- **Task description**:
Restate each of the lines below word for word and drop every picture.

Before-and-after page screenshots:
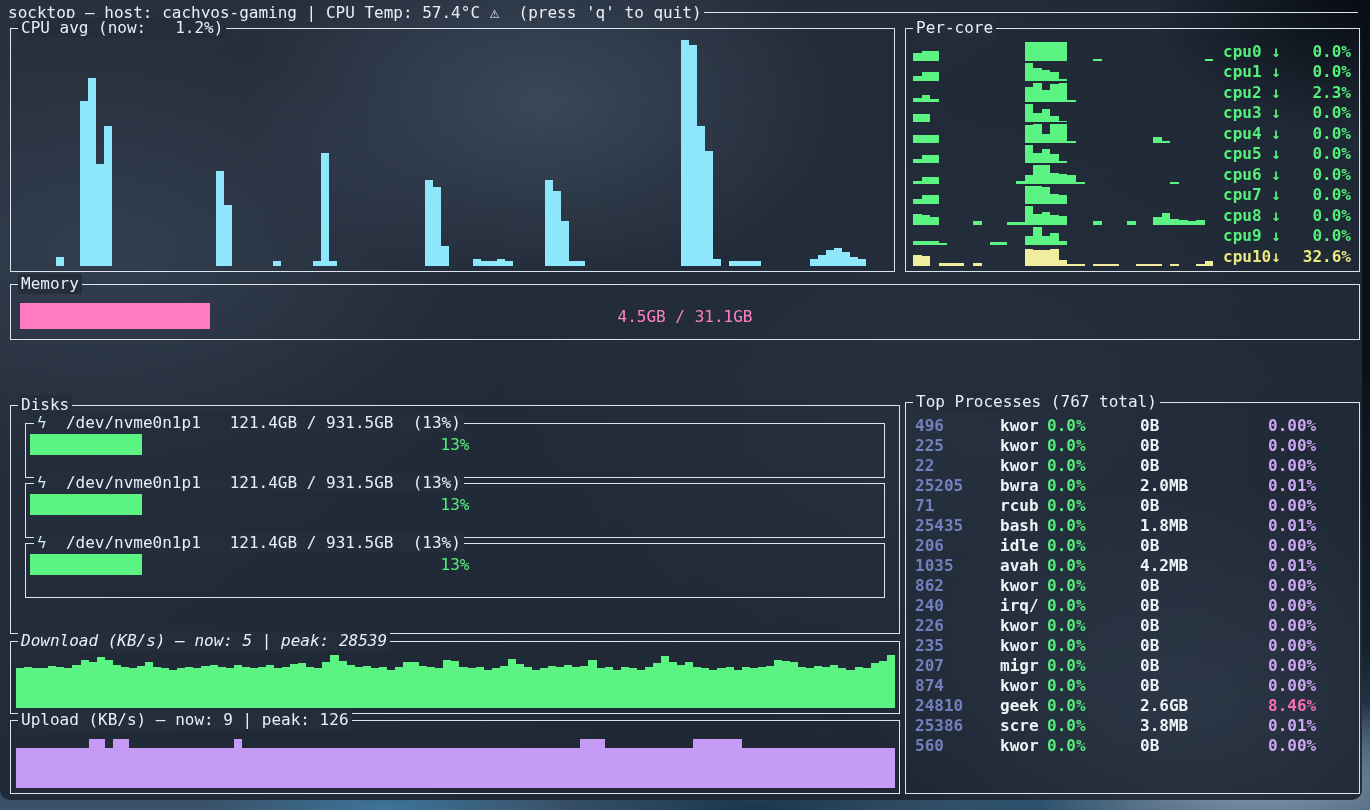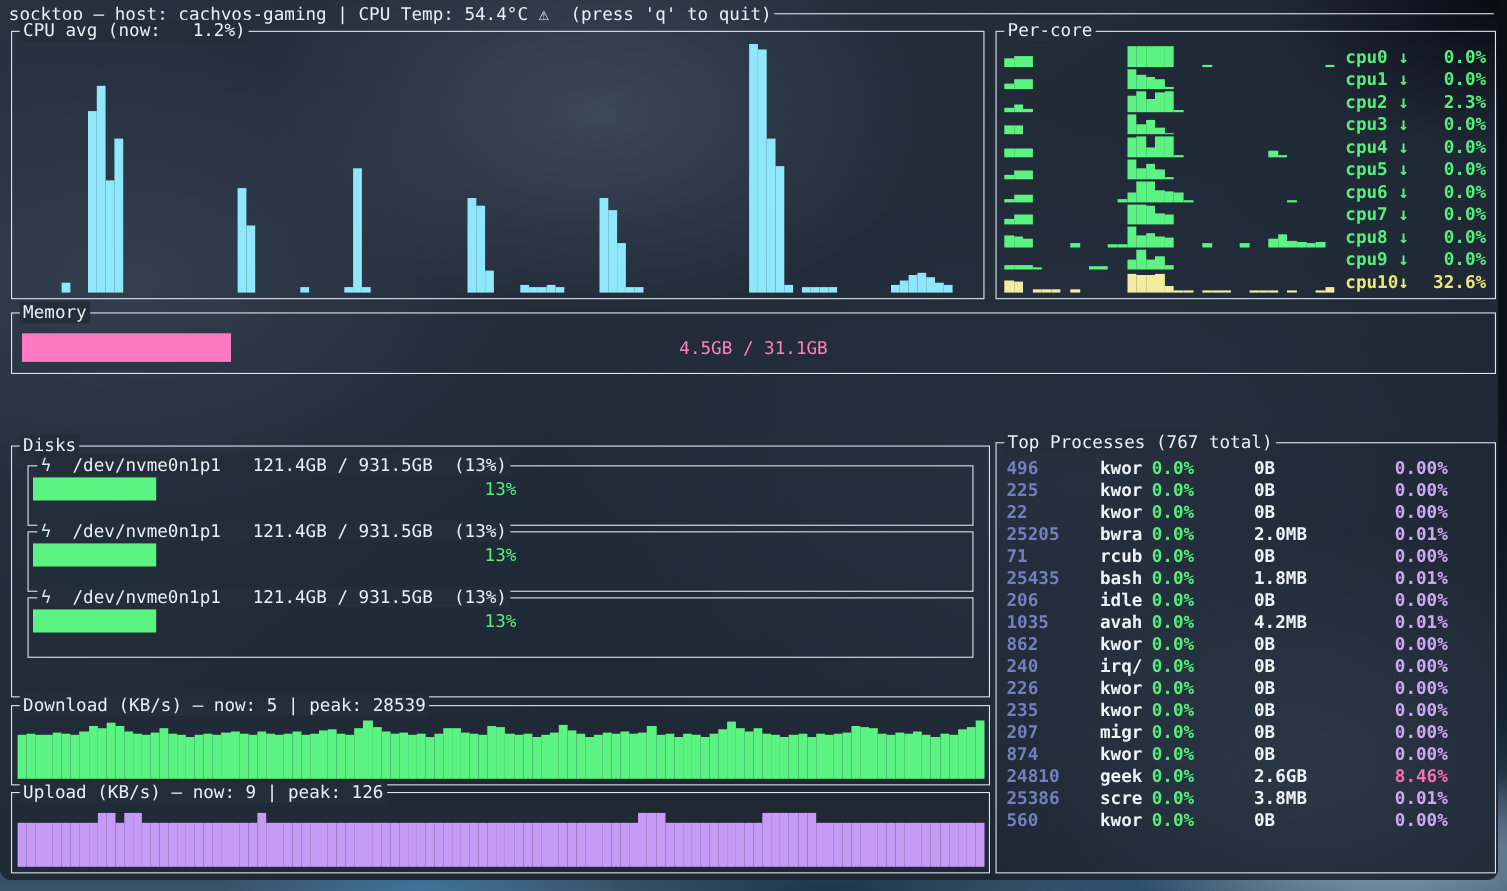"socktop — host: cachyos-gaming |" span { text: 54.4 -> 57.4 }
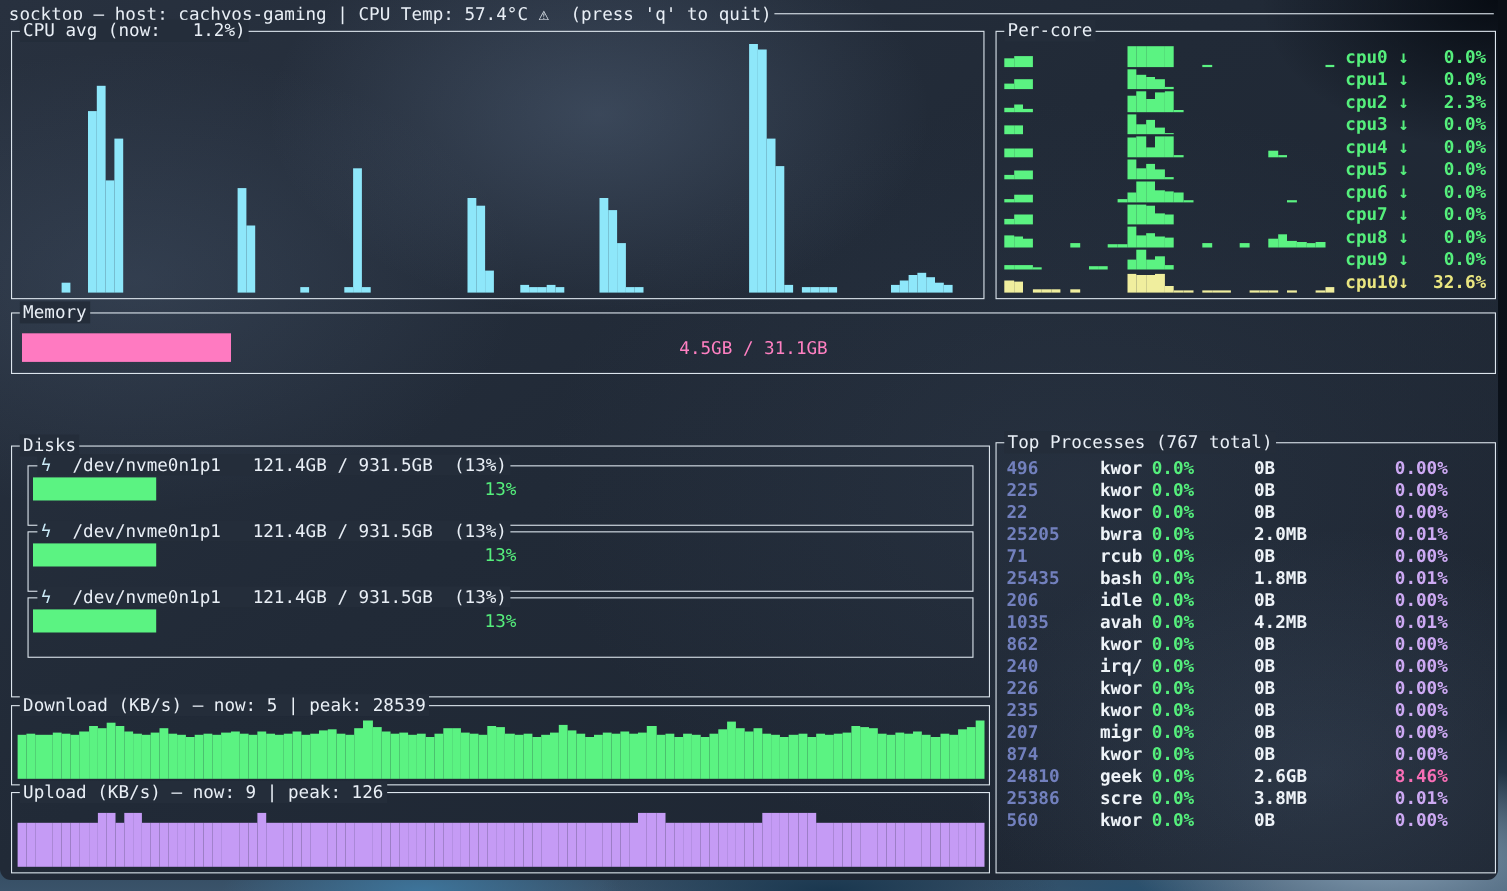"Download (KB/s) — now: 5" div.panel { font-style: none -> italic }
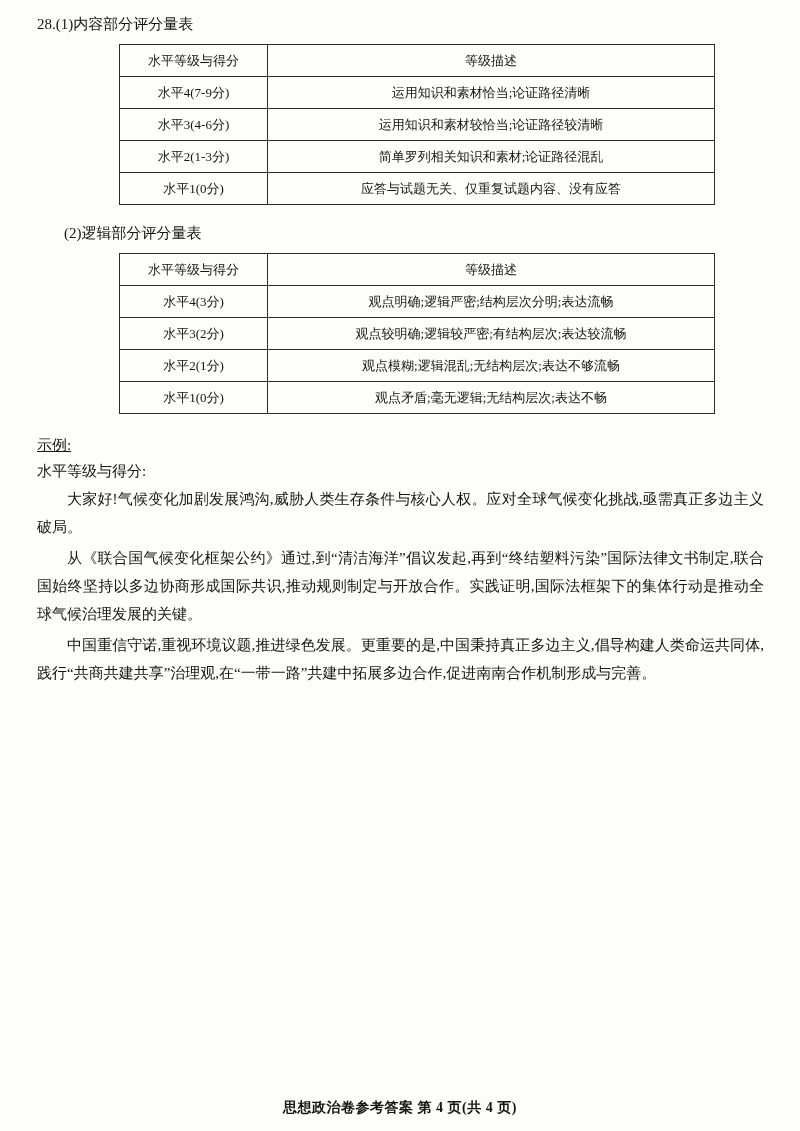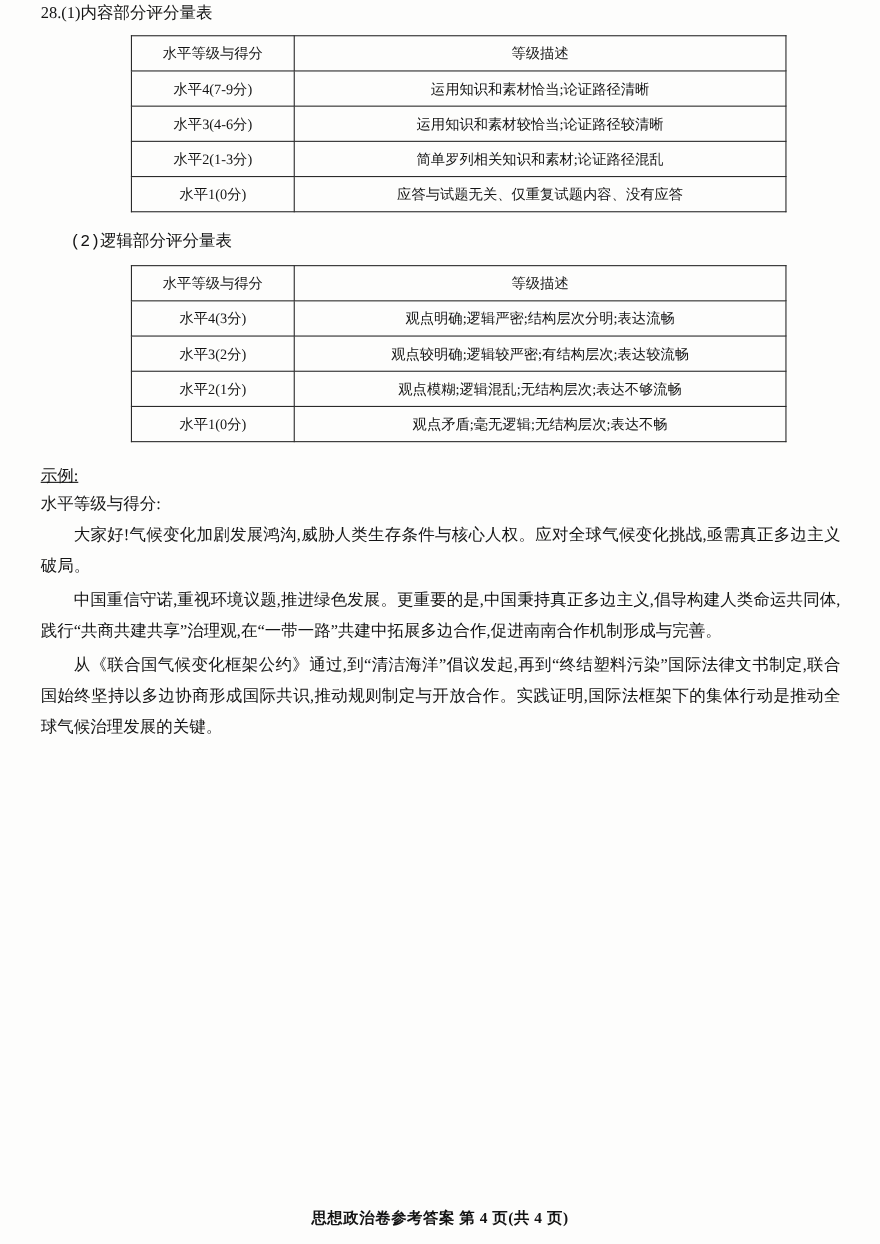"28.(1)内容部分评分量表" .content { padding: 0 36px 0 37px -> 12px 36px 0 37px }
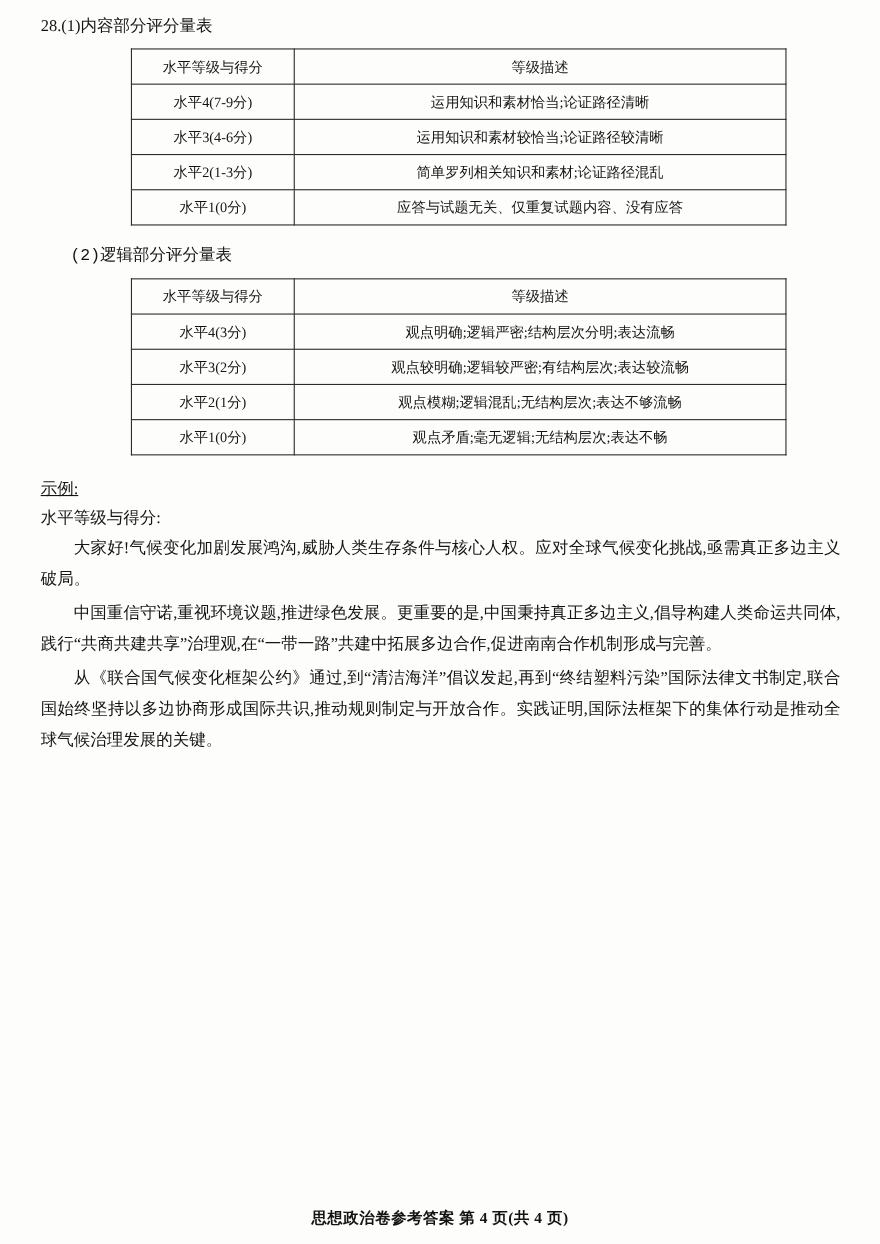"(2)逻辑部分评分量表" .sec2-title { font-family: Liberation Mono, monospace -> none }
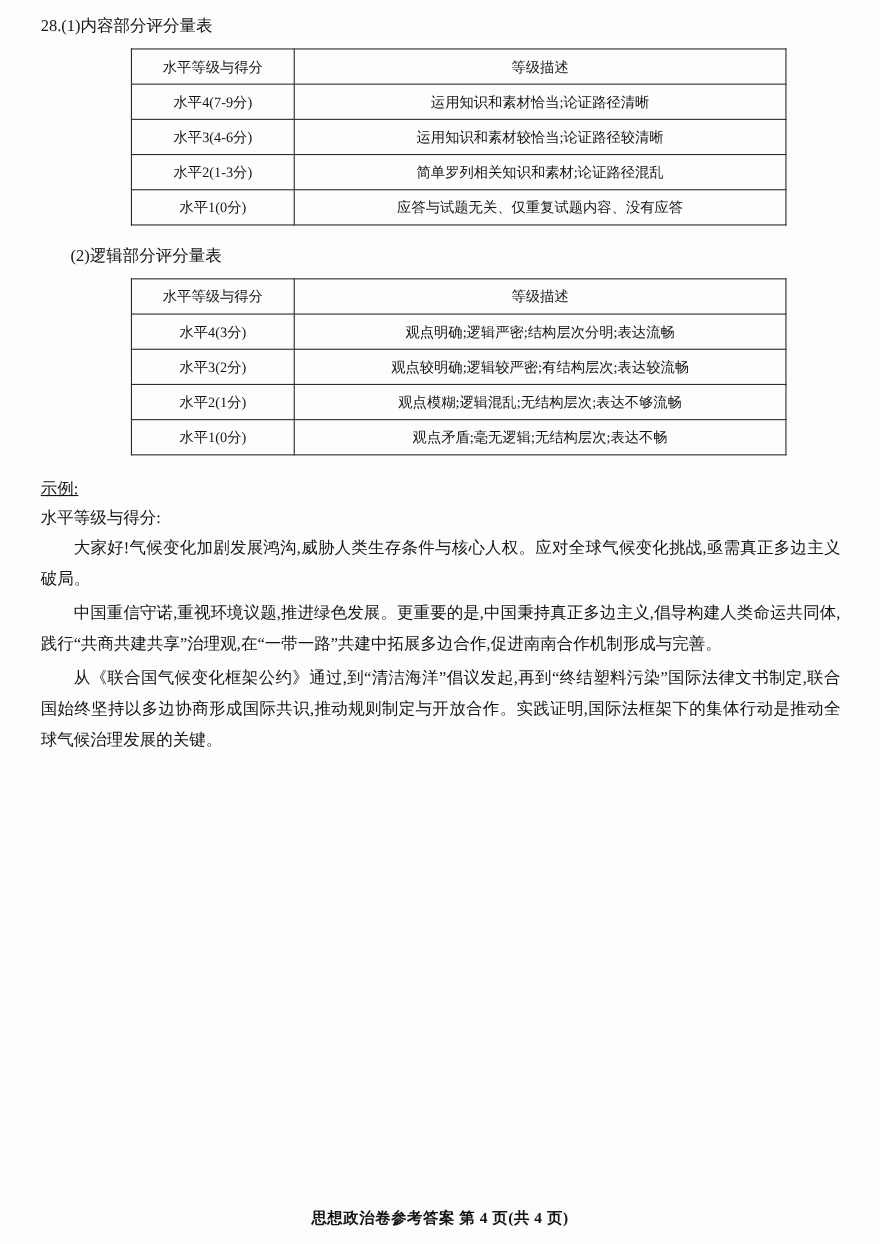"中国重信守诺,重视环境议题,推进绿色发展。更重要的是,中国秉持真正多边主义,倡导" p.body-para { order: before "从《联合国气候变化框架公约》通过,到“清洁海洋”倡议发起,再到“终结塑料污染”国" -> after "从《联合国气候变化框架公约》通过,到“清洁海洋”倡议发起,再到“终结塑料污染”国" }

- **Expected answer**:
"socktop — host: cachyos-gaming |" span { text: 54.4 -> 57.4 }
"Download (KB/s) — now: 5" div.panel { font-style: none -> italic }
"28.(1)内容部分评分量表" .content { padding: 0 36px 0 37px -> 12px 36px 0 37px }
"(2)逻辑部分评分量表" .sec2-title { font-family: Liberation Mono, monospace -> none }
"中国重信守诺,重视环境议题,推进绿色发展。更重要的是,中国秉持真正多边主义,倡导" p.body-para { order: before "从《联合国气候变化框架公约》通过,到“清洁海洋”倡议发起,再到“终结塑料污染”国" -> after "从《联合国气候变化框架公约》通过,到“清洁海洋”倡议发起,再到“终结塑料污染”国" }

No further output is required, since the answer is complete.